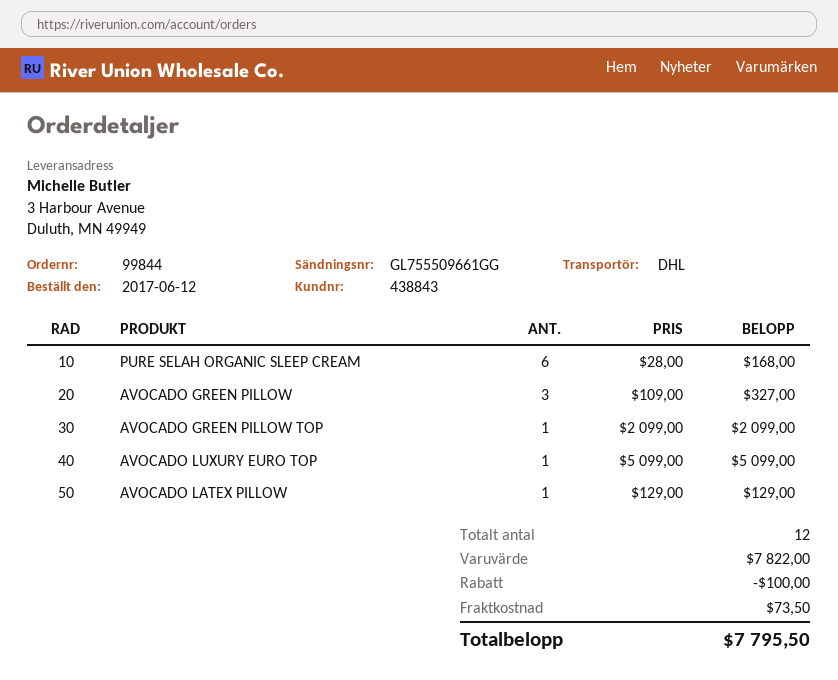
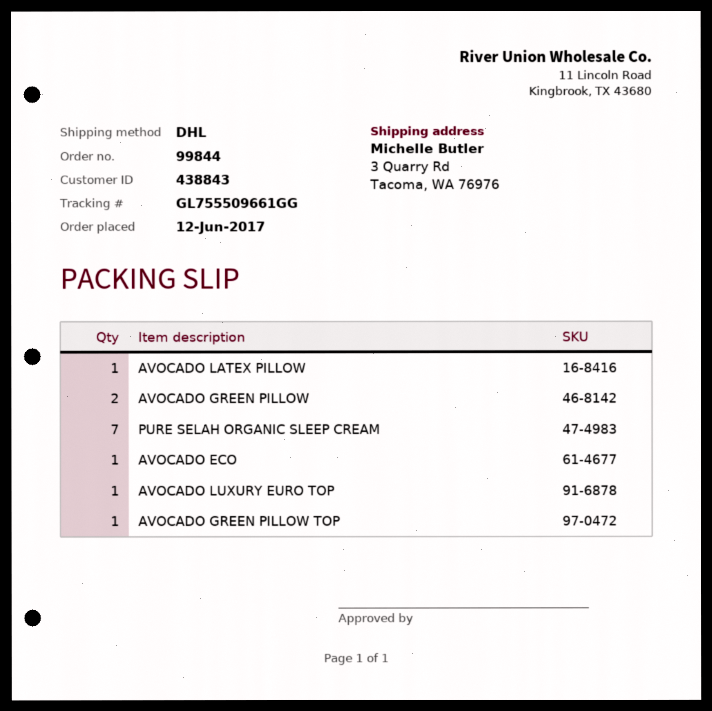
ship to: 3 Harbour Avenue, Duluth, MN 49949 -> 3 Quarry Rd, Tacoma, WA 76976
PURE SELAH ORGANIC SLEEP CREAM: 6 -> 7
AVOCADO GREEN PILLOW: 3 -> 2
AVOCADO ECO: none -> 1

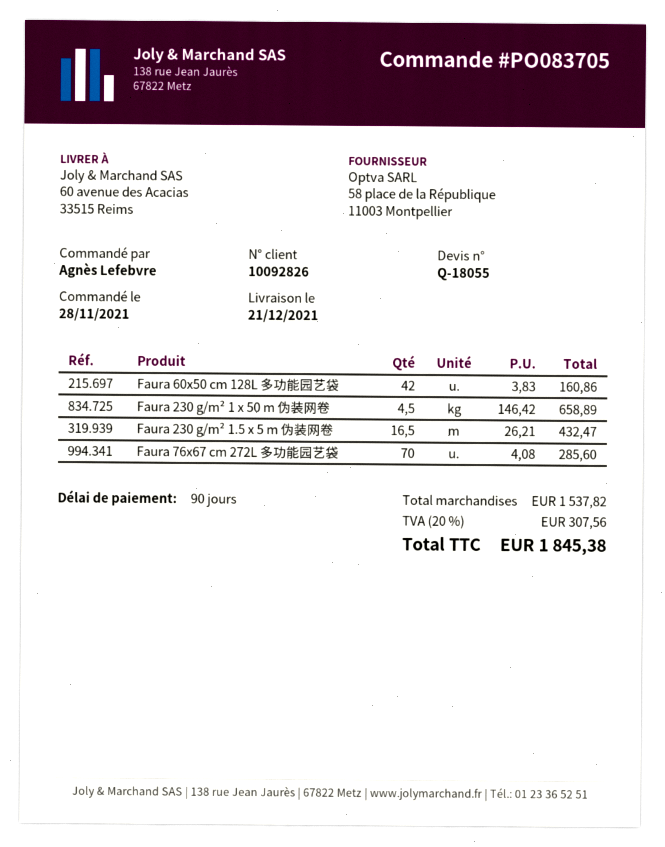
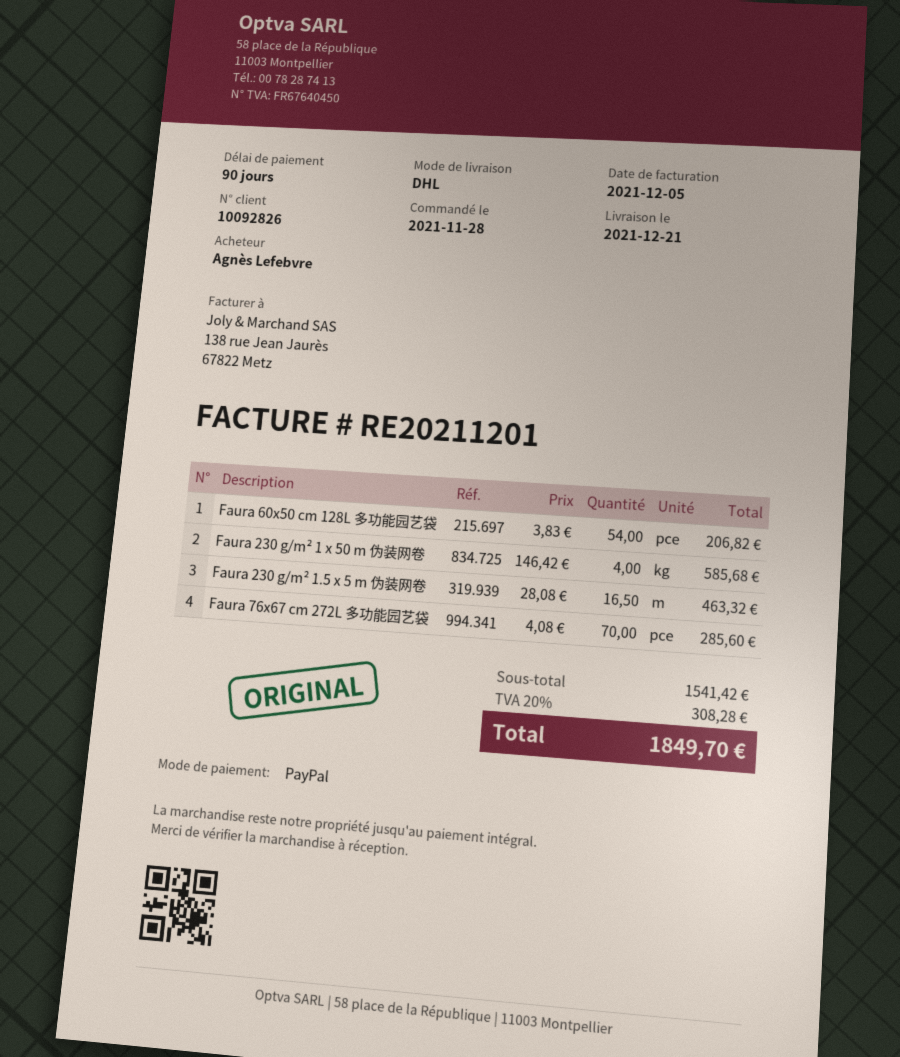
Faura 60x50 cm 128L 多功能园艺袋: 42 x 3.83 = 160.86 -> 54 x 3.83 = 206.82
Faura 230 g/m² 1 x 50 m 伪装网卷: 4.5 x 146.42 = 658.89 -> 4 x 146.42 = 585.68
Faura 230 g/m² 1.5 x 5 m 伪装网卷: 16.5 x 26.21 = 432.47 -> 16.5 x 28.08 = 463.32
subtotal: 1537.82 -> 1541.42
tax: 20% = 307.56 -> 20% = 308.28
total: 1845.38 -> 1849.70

...

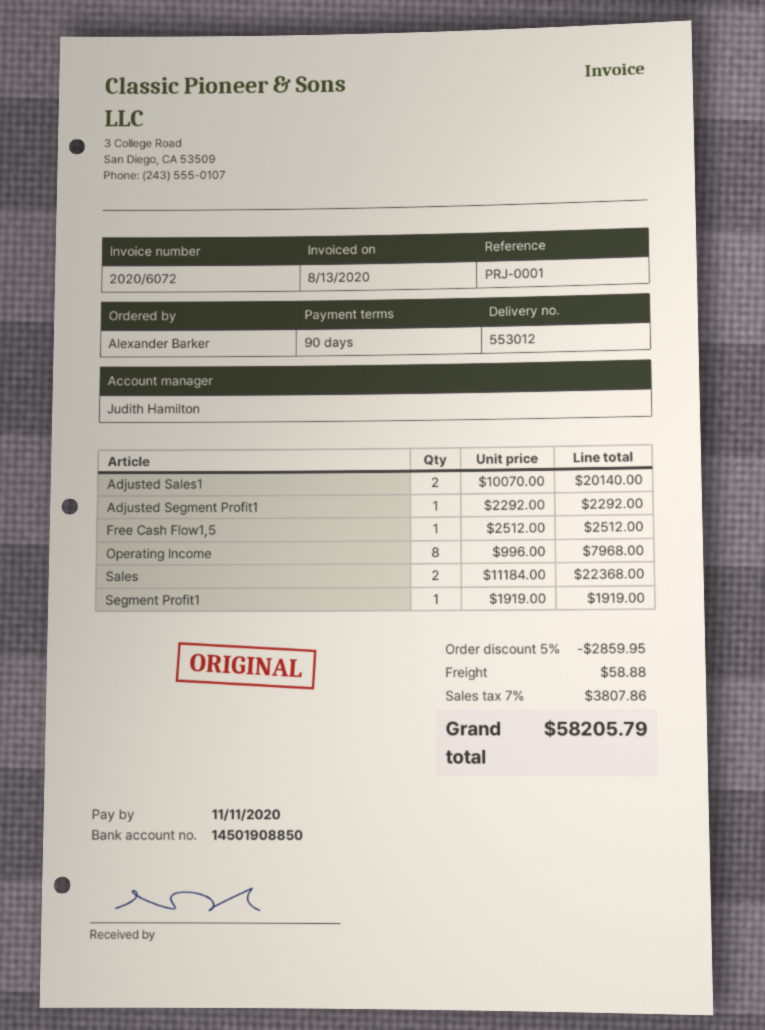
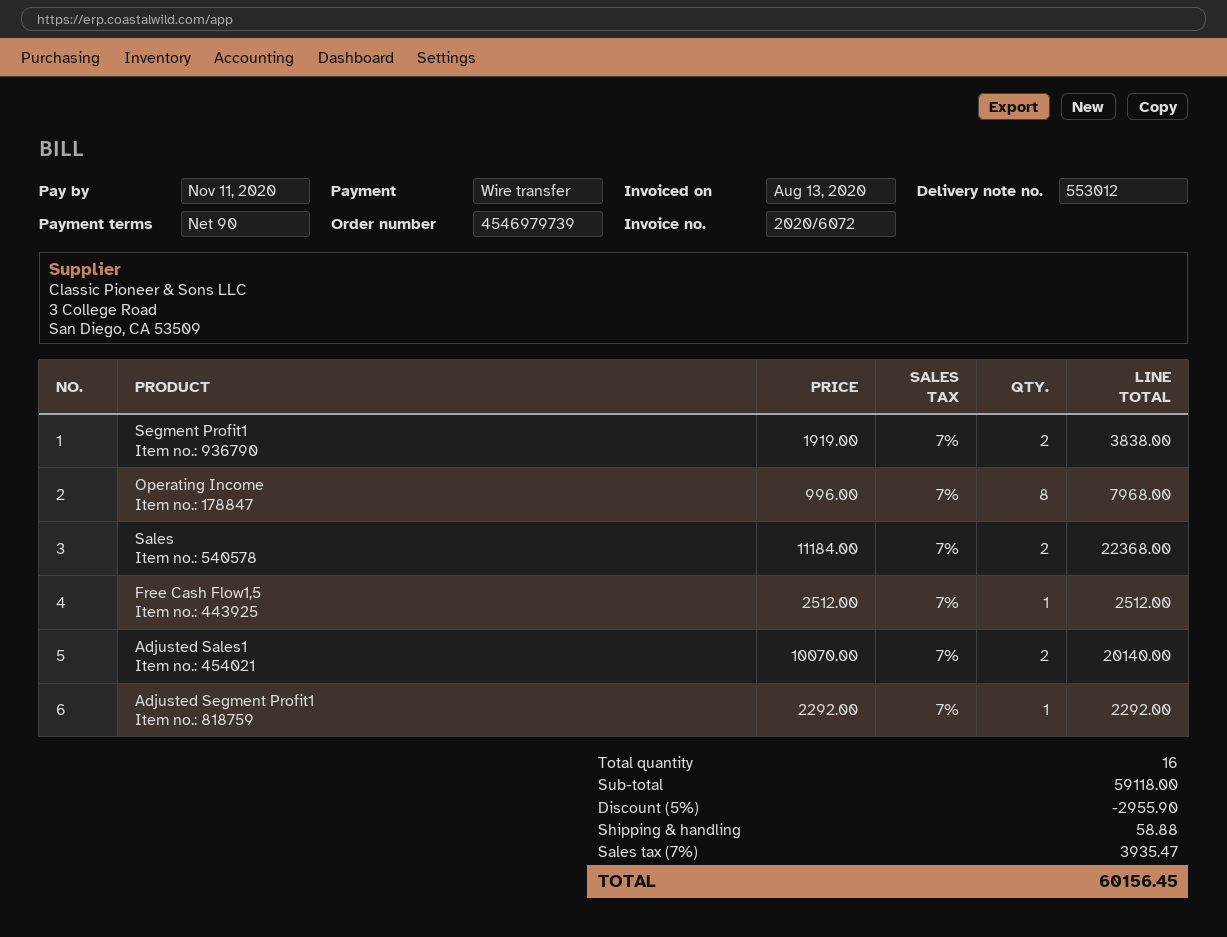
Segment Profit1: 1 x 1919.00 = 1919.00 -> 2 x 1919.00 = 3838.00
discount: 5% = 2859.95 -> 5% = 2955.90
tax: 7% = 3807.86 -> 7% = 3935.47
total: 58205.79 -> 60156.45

* * *

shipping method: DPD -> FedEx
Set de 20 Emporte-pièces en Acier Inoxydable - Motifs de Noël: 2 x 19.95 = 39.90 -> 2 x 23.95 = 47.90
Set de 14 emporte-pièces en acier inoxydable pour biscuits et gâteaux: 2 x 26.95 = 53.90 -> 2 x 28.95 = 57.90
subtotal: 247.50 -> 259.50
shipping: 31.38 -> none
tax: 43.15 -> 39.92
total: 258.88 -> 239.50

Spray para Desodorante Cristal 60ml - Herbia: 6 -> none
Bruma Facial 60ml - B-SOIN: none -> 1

:: TASK TO COMPLETE ::
The string "shipping" appears on how many lines of the records? State the number alone.

:: RESPONSE ::
2